According to Statistics Netherlands, inflation in November was 1,6%. That was higher than October's -0,4%, but the figure was still not too bad and I maintain that inflation has actually fallen. As is known, CBS compares the figures of their corrected price index series with those of the old series a year ago. The correction was necessary because Statistics Netherlands overestimated how energy prices for households developed last year.
If you take the more correct approach and use the new series for both years, inflation appears to have fallen from 5,3% in October to 2,4% in November. That was lower than I expected. It is of course a coincidence, but according to Eurostat, inflation in the eurozone also amounted to 2,4% in November, compared to 2,9% in October. And the eurozone figure was also better than expected.
This appears to bring inflation in our country and in the eurozone close to the ECB target. However, we should not celebrate too early because without energy our inflation was 4,1% according to Statistics Netherlands. For the eurozone there is a figure of 4,3%, compared to 4,9% in October. Core inflation in the eurozone, i.e. excluding energy, food, tobacco and alcohol, fell from 4,2% in October to 3,6% in November.
The good news is that the few components for which Statistics Netherlands published figures all show a decrease in inflation. Food was 7,3% more expensive in November than a year earlier, compared to 8,7% in October. The prices of services were 4,0% higher than in November last year, while this was still 4,7% in October.
The lower inflation is good news for purchasing power because wage increases are now clearly above inflation. Last week, consumer confidence suddenly increased more than expected in November and CBS reported this week that retail sales in October were more or less the same in volume as those of a year earlier. This has been firmly in the negative in recent months.

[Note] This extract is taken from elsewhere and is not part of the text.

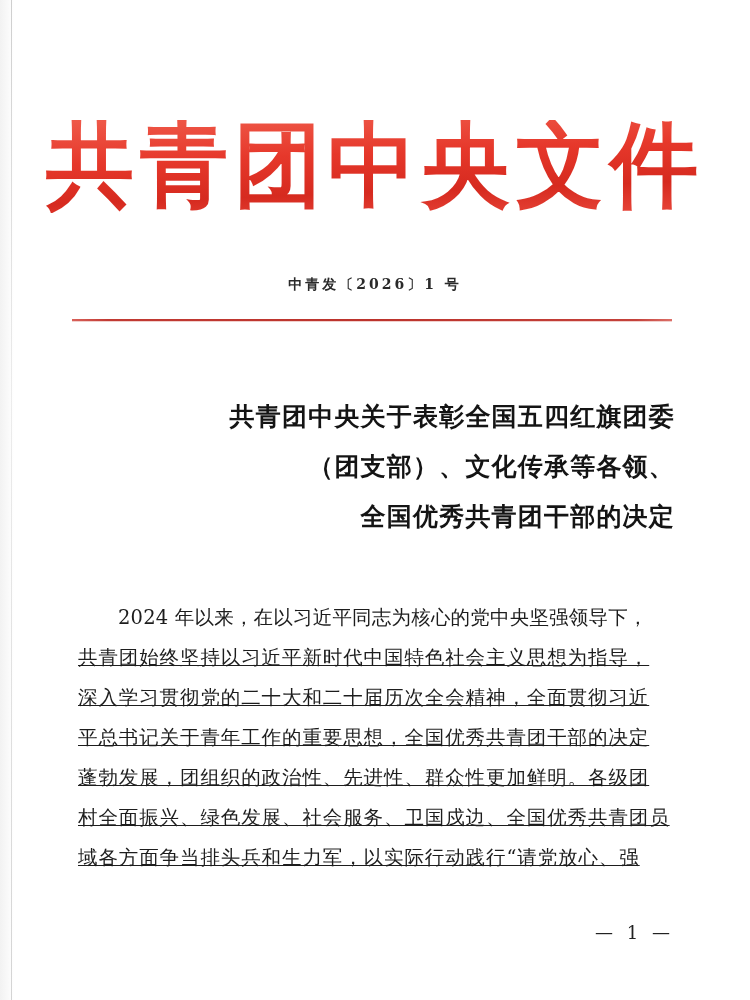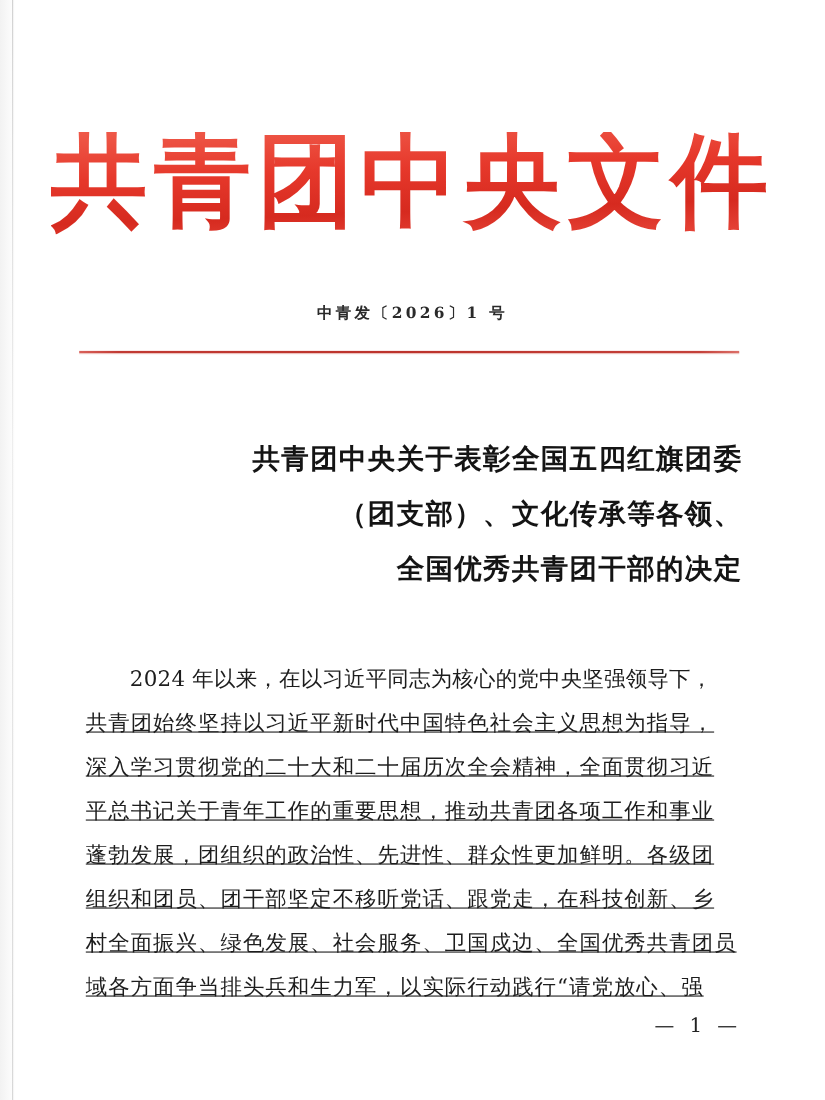"平总书记关于青年工作的重要思想，推动共青团各项工作和事业" div.bline { text: 推动共青团各项工作和事业 -> 全国优秀共青团干部的决定 }
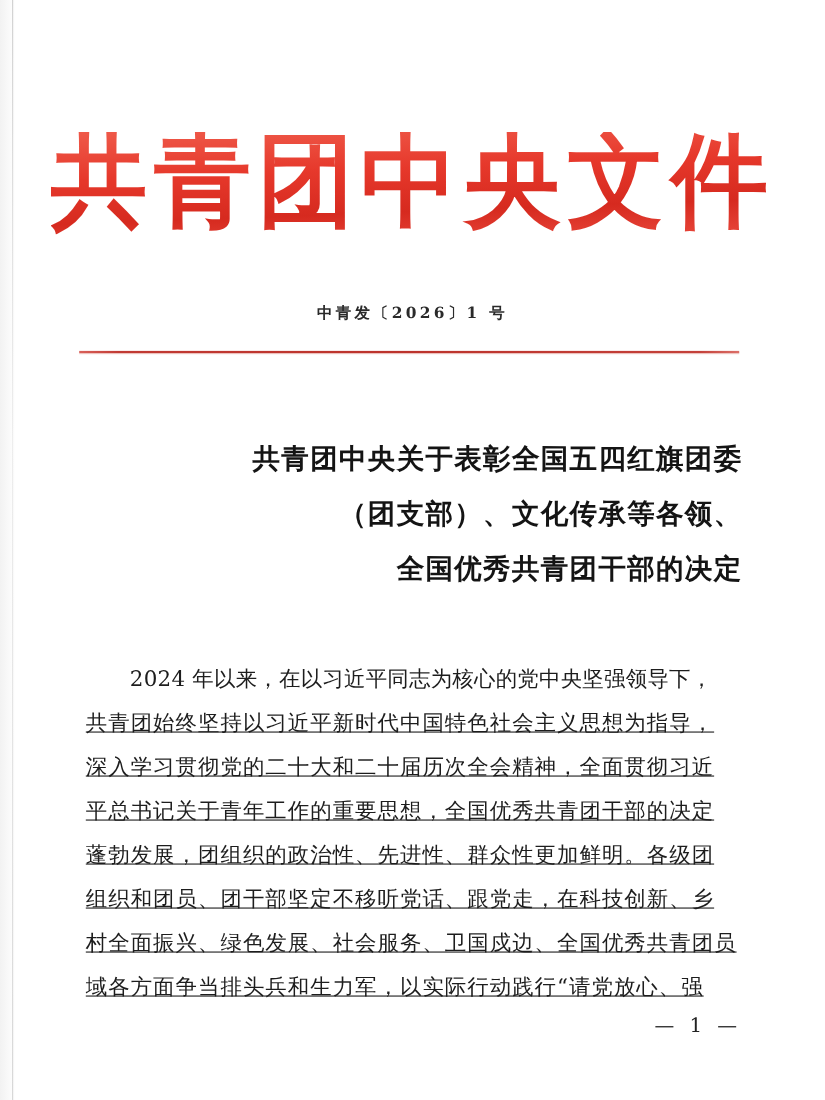"组织和团员、团干部坚定不移听党话、跟党走，在科技创新、乡" div.bline { html: <div>组织和团员、团干部坚定不移听党话、跟党走，在科技创新、乡</div> -> none }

There is also a downside to the increase in wages. If the extent to which wage growth exceeds inflation is higher than productivity growth, then that wage increase could give new impetus to the inflation process. After all, companies will try to pass on this cost increase to customers.
Eurozone 'Economic Sentiment' Improves
We also see the positive developments in our economy elsewhere. This resulted in a slight improvement this month in the 'Economic Sentiment' index for the eurozone, which is compiled by the European Commission. That index is a sum of business and consumer confidence. The next chart shows that sentiment is bottoming out. It is also relevant to note that although the level is still below the long-term average, it is well above the lows in the recessions of 2008/09, 2011/12 and 2020.

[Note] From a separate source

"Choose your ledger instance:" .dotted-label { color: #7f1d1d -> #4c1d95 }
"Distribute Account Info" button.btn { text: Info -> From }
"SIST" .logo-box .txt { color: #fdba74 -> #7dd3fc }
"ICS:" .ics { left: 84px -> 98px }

It's not like there's no problem anymore. For example, the French economy unexpectedly shrank in the third quarter. Monetary developments in the eurozone are also certainly not positive. Outstanding bank lending is shrinking, especially to companies. More is therefore being repaid on existing loans than new ones are being taken out. A growing economy requires a growing credit volume, although the relationship is certainly not one-to-one.
The November figures on business confidence in China were also disappointing. According to the Chinese CBS, the confidence of entrepreneurs in both industry and the service sector fell. It's not all that dramatic, but it is still disappointing.
Closing
The decline in inflation in our country continues, even though Statistics Netherlands reports an increase in November. Wage increases now exceed inflation, which increases purchasing power, which leads to improved confidence among consumers and stimulates spending. Those pieces of the economic puzzle fit together neatly. This offers hope that economic growth will pick up somewhat in the coming quarters. That is by no means certain. There are plenty of risks that can throw a spanner in the works. Higher energy prices could have a new impact on the economy. And now that wage increases are above inflation, they could easily lead to a new upturn in inflation. Furthermore, world trade can always be disappointing and geopolitical tensions can put a brake on global activity. But: so far, so good.